= Description of the task =
Find the line containing "[188,901,240,935] 266 ->" in the records below. Copy exactly that line and each one after it, ending at the line containing "[363,48,421,80] Wed |", and nothing more.

= Excerpted records =
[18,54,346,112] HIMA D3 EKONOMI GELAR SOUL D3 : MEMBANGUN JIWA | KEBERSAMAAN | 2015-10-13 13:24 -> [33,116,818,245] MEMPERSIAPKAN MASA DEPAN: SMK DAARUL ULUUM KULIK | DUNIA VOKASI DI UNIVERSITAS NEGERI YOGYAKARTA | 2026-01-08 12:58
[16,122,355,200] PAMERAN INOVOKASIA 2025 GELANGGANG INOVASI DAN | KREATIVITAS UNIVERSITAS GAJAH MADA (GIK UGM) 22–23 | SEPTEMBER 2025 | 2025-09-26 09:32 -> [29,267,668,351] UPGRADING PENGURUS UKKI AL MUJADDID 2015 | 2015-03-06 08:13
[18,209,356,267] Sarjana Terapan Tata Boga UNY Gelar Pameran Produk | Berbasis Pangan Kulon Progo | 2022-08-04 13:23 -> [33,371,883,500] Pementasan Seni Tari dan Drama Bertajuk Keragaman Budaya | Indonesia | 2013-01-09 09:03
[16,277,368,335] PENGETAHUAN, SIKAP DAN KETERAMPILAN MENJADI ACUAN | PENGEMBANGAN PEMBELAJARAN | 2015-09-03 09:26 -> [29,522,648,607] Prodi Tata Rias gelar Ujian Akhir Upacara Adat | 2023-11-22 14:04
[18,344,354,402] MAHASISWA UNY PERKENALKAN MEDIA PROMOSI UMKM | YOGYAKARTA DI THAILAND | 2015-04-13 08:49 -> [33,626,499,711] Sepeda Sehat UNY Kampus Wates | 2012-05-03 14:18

--

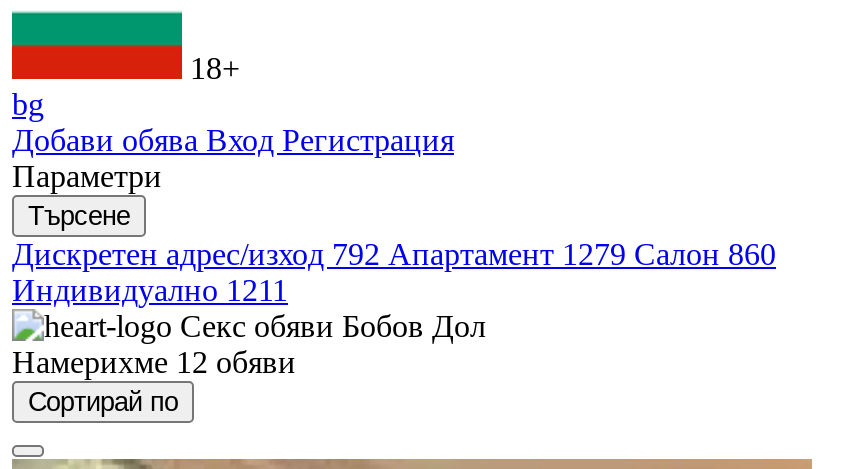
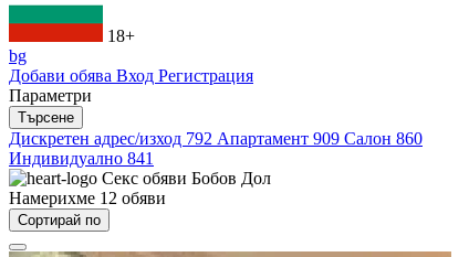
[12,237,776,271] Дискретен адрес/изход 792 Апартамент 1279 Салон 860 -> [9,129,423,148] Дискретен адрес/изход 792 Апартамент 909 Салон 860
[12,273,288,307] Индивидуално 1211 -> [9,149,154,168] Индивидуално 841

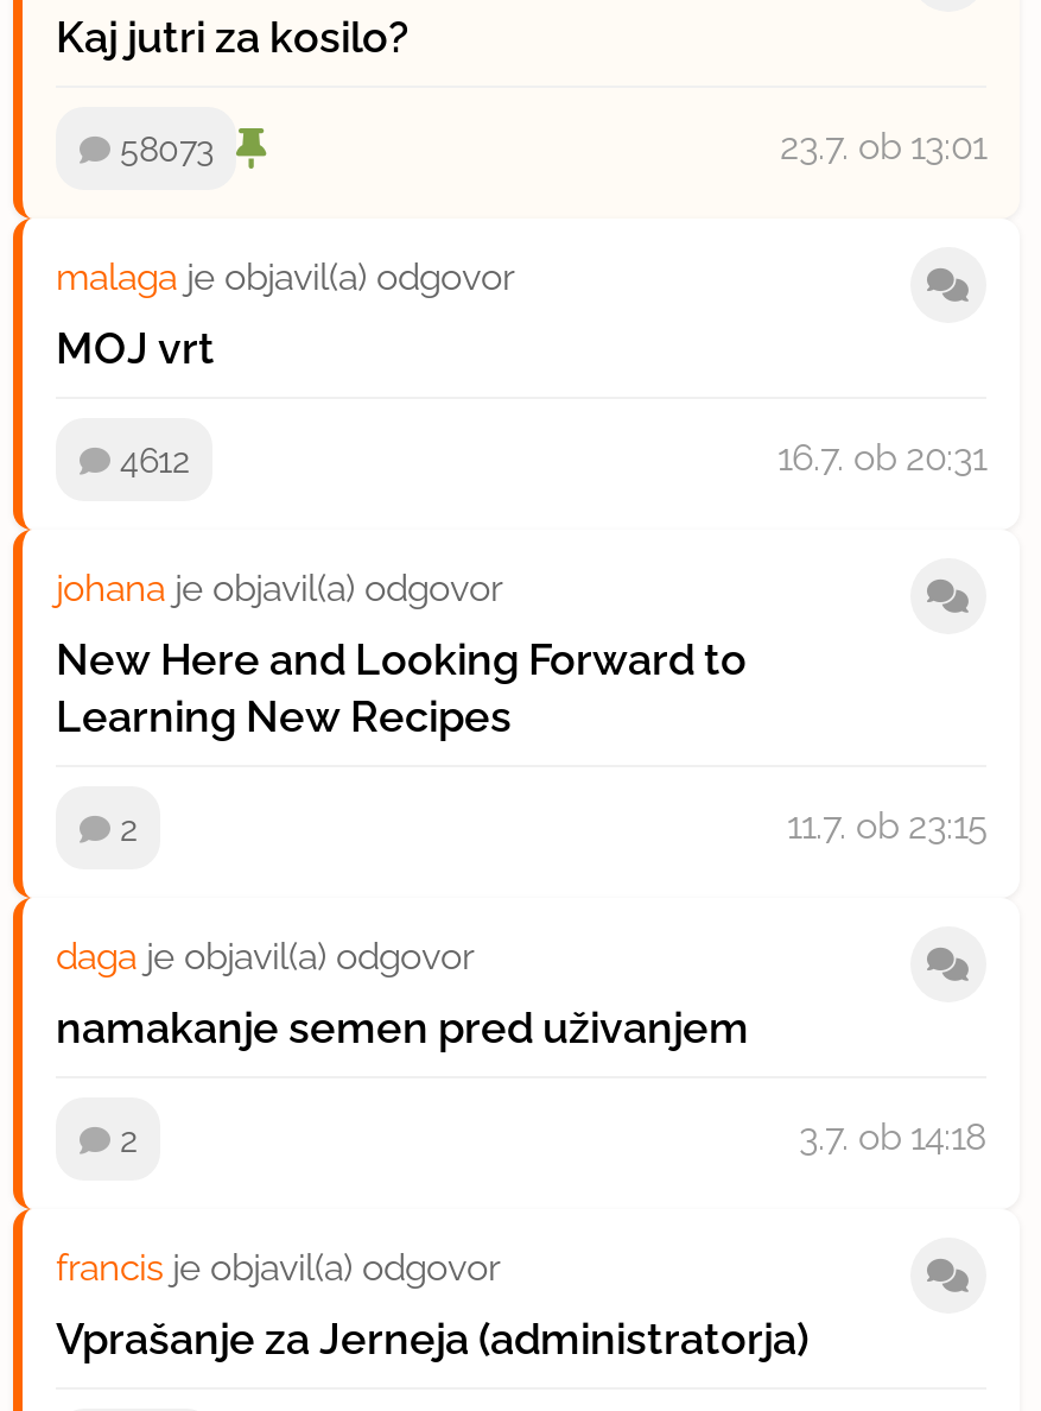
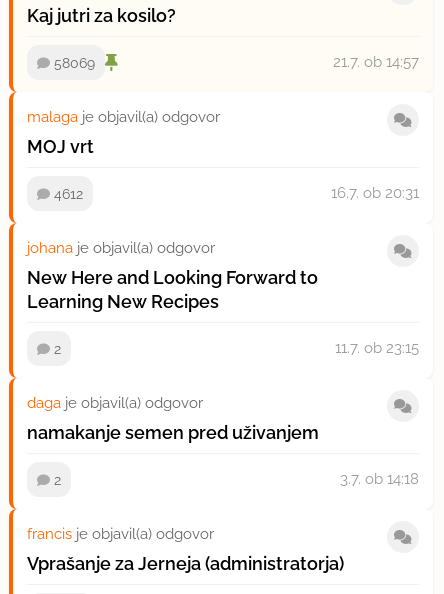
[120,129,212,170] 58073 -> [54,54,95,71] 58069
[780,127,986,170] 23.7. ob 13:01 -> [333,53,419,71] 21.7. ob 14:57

---

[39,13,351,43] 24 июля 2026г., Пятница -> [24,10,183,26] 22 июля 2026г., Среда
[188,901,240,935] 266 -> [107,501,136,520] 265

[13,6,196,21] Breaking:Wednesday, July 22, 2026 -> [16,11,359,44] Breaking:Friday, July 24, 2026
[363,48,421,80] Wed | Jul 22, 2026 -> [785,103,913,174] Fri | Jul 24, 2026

= Task response =
[188,901,240,935] 266 -> [107,501,136,520] 265

[13,6,196,21] Breaking:Wednesday, July 22, 2026 -> [16,11,359,44] Breaking:Friday, July 24, 2026
[363,48,421,80] Wed | Jul 22, 2026 -> [785,103,913,174] Fri | Jul 24, 2026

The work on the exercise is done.